- #AMD RADEON HD 3870 X2 DRIVER DRIVER#
- #AMD RADEON HD 3870 X2 DRIVER FULL#
- #AMD RADEON HD 3870 X2 DRIVER PC#
- #AMD RADEON HD 3870 X2 DRIVER WINDOWS#
We suspect you wouldn't want to go any lower than 450 watts or so for a single 3870 X2, especially if you paired it with a quad-core CPU. AMD makes no official power supply recommendation for a single 3870 X2, although its Web site does suggest at least a 550-watt power supply for two standalone Radeon HD 3870 cards. The card also has a separate eight-pin connector, which you'll need to use if you intend to overclock it. You'll need a typical six-pin power connection to your PC's power supply. Installing the Radeon HD 3870 X2 doesn't require anything beyond a power connection, a PCI Express graphics slot, and room for a double-wide 3D card. You can also use the Radeon HD 3870 X2 to power two displays, including two 30-inch LCDs, each at 2,560x1,600.
#AMD RADEON HD 3870 X2 DRIVER FULL#
It has full HDCP-compatibility, so you can use it in systems that have a protected Blu-ray or HD DVD optical drive. Otherwise, the Radeon HD 3870 X2 comes with most of the common features we expect from 3D cards these days. Adding DirectX 10.1 support is harmless, and we always welcome future-proofing, but it won't show its value until likely 2009. But by that time both ATI and Nvidia will likely have released newer cards in this price range. Having that capability now only ensures that some day when DirectX 10.1 games arrive, this card will technically support those features. DirectX 10.1 (which adds only a few graphical tweaks beyond vanilla DX10) is even farther away. No games use DirectX 10 yet to full effect. Do not buy this card for that reason alone. Like its other 3000-series 3D cards, AMD also touts the 3870 X2's DirectX 10.1 support.
#AMD RADEON HD 3870 X2 DRIVER DRIVER#
Like DirectX 10, PCI E 2.0 is a forward-looking feature, but especially if you pair up two X2 cards in a CrossfireX configuration (ATI's 3 three and four-3D chip technology, available as soon as driver and motherboard support allows), all that 3D processing capability may very well need a fatter data pipe to feed it enough information. You can still use the Radeon HD 3870 X2 in current generation PCI Express 1.0 slots, but with added PCI E 2.0 capability, this will open the card up for forthcoming motherboards with these next-gen slots and their wider data bandwidth.
Probably the most important is its PCI Express 2.0 support. On top of performance, the Radeon HD 3870 X2 brings with it a few advanced features, some that matter, some that don't. The solution for now is to dial down the image quality and the resolution, at which point you should be able to achieve a more playable frame rate.
We suspect game developers will continue to add DirectX 10 features to their games slowly, so while the DirectX 10 performance outlook games remains elusive, as Crysis shows, DirectX 9 can still challenge even brand new 3D hardware. What's interesting is that even though Crysis is often held up as the poster child for DirectX 10 gaming, DirectX 10 itself does not appear to be the chief factor in why this game is so challenging for current hardware.

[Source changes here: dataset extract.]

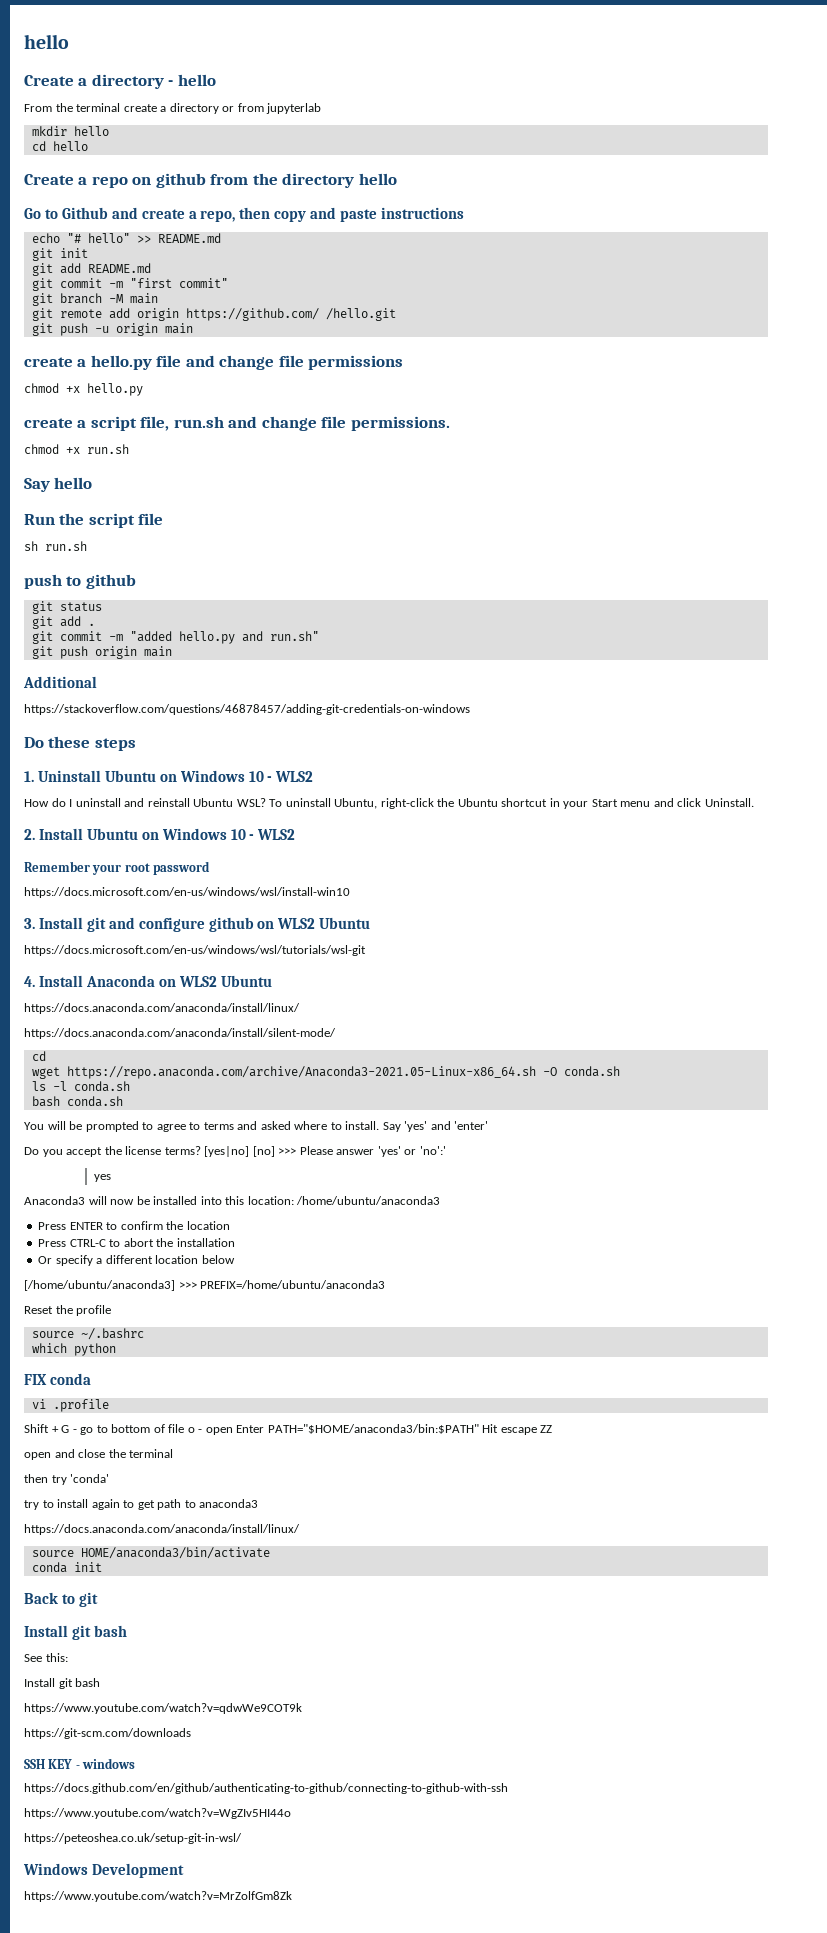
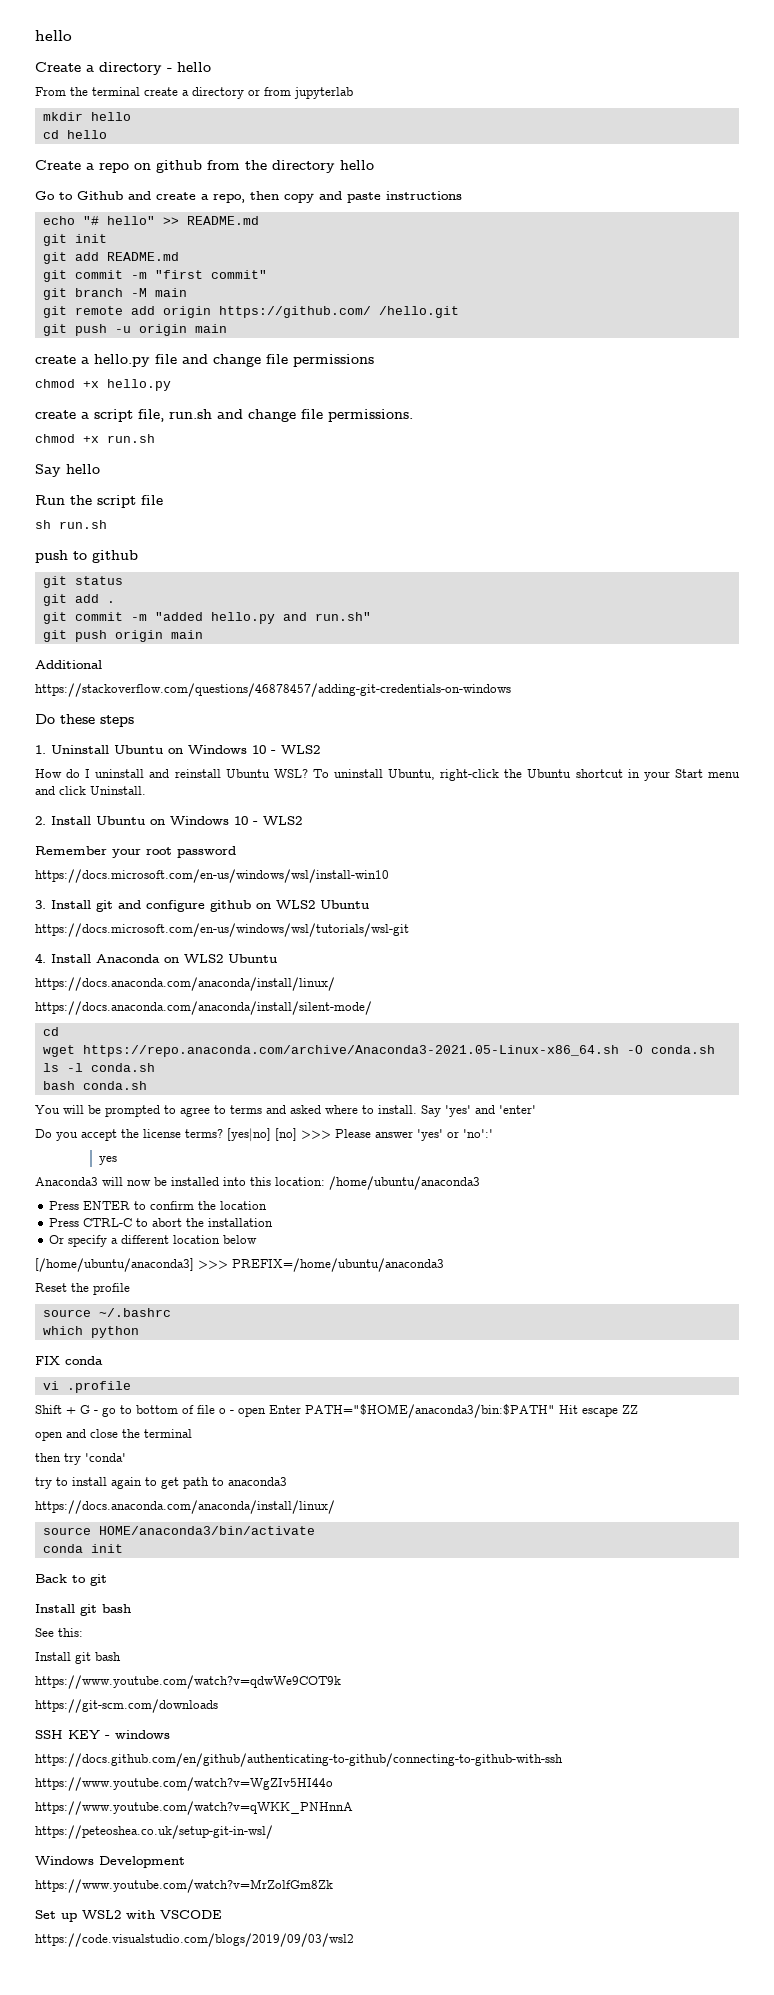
+ https://www.youtube.com/watch?v=qWKK_PNHnnA
+ Set up WSL2 with VSCODE
+ https://code.visualstudio.com/blogs/2019/09/03/wsl2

#AMD RADEON HD 3870 X2 DRIVER WINDOWS#
Unfortunately, that's not enough to push it into the promised land of 60 frames per second in either DirectX 9 and Windows XP or in Windows Vista and Direct X 10 with an updated driver. It's faster than the GeForce 8800 GTX and a single Radeon HD 3870, so the 3870 X2 does in fact benefit from its two chips in Crysis. As the scores for the Radeon HD 3870 X2 show, it appears that even two chips can't get the job done. It has DirectX 9 and DirectX 10 modes, and no single graphics card has been able to deliver acceptable frame rates in it at high settings.
#AMD RADEON HD 3870 X2 DRIVER PC#
Crysis, of course, is the big daddy of current PC games.